[Start of section]
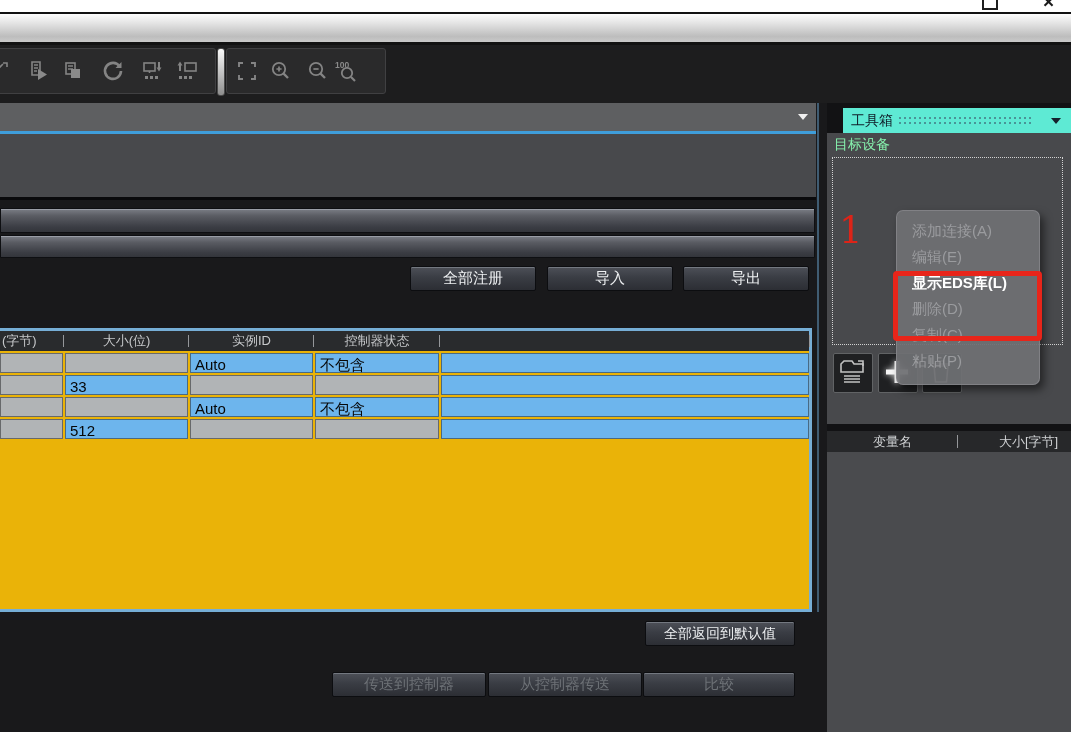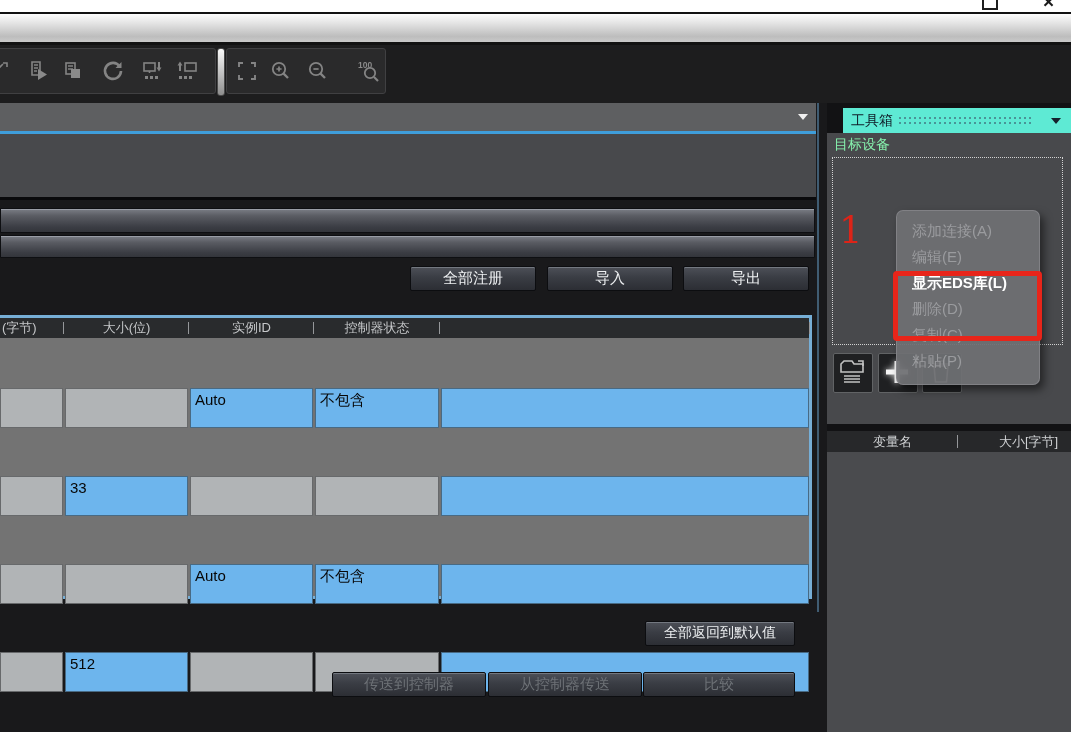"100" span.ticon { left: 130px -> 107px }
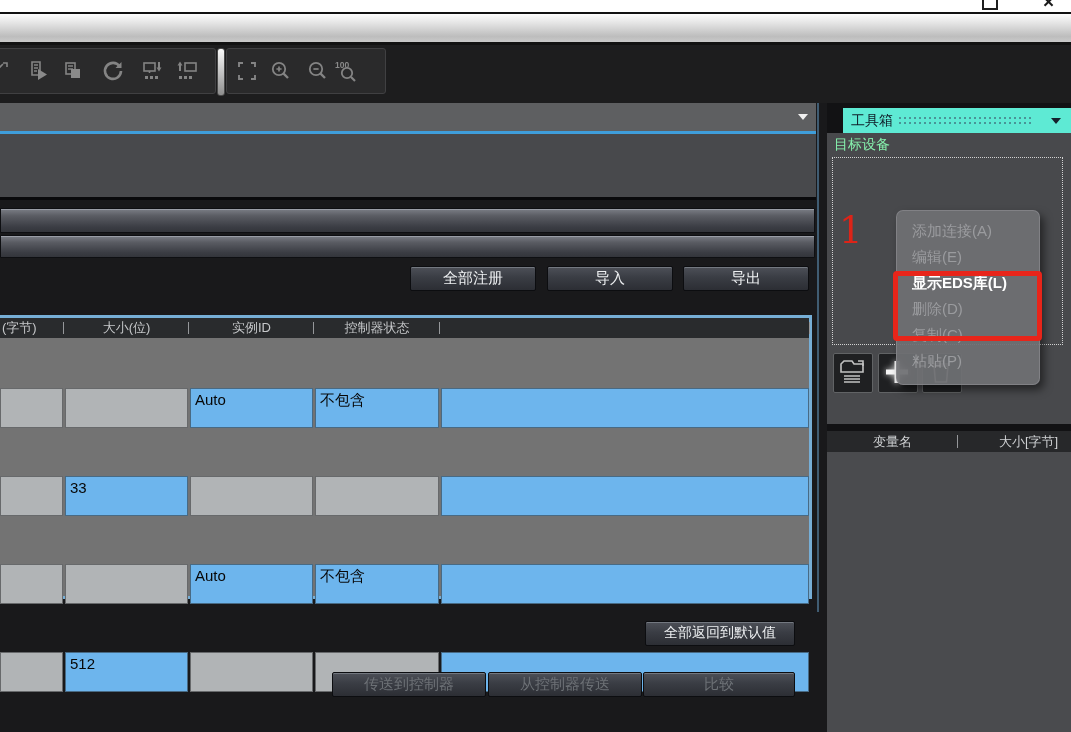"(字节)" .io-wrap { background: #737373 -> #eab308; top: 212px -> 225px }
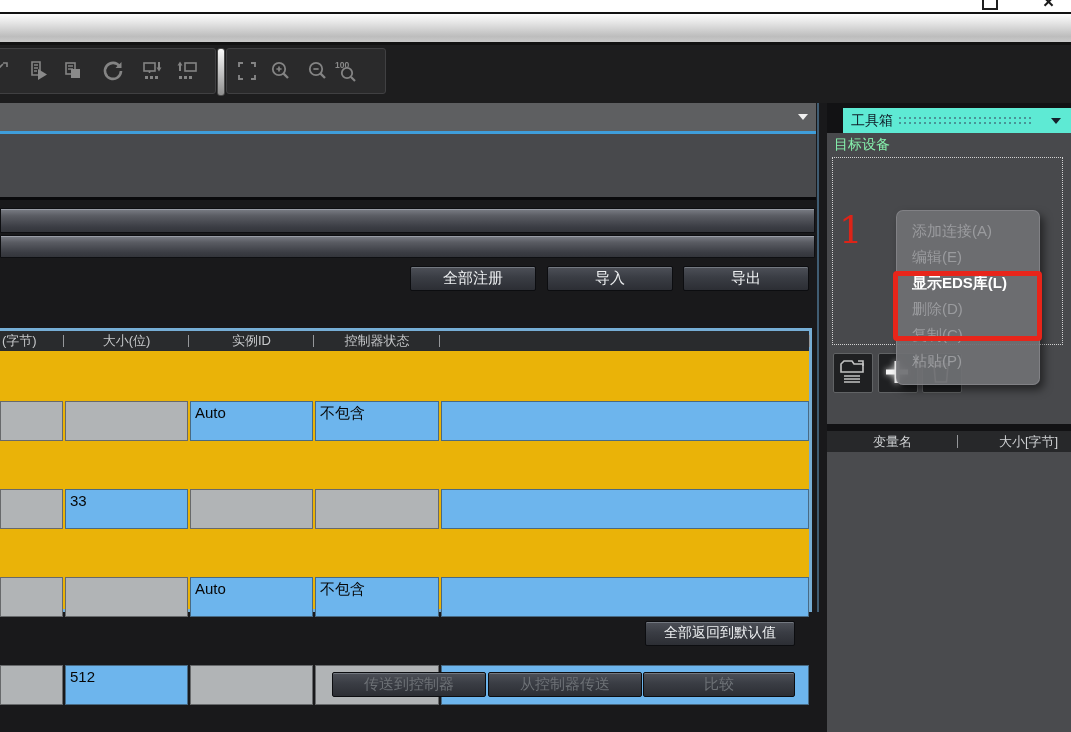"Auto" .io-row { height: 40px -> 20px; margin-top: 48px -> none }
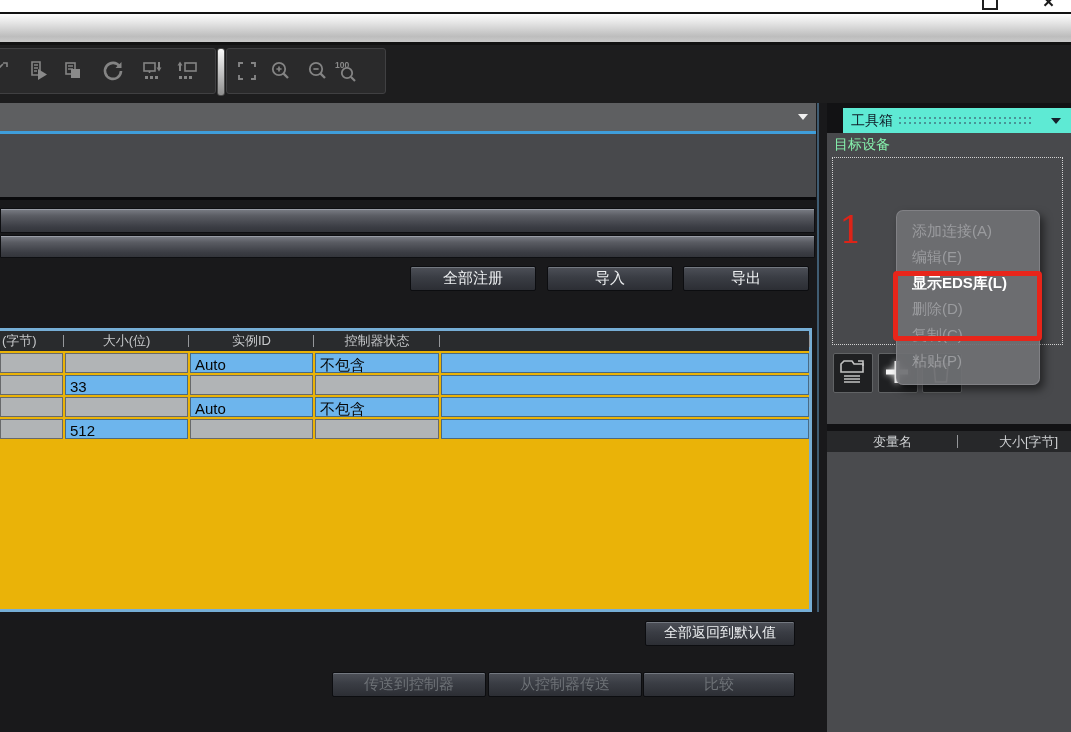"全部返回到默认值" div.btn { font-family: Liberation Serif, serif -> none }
[End of section]
[Start of section]
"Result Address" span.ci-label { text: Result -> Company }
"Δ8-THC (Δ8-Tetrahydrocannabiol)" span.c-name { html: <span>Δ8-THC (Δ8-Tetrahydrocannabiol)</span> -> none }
[End of section]
Your assignment: Only those lines of the entries above that run from the line containing "text: Result ->" to the line containing "html: <span>Δ8-THC (Δ8-Tetrahydrocannabiol)</span>", both included, should be transcribed exactly.

Completed exercise:
"Result Address" span.ci-label { text: Result -> Company }
"Δ8-THC (Δ8-Tetrahydrocannabiol)" span.c-name { html: <span>Δ8-THC (Δ8-Tetrahydrocannabiol)</span> -> none }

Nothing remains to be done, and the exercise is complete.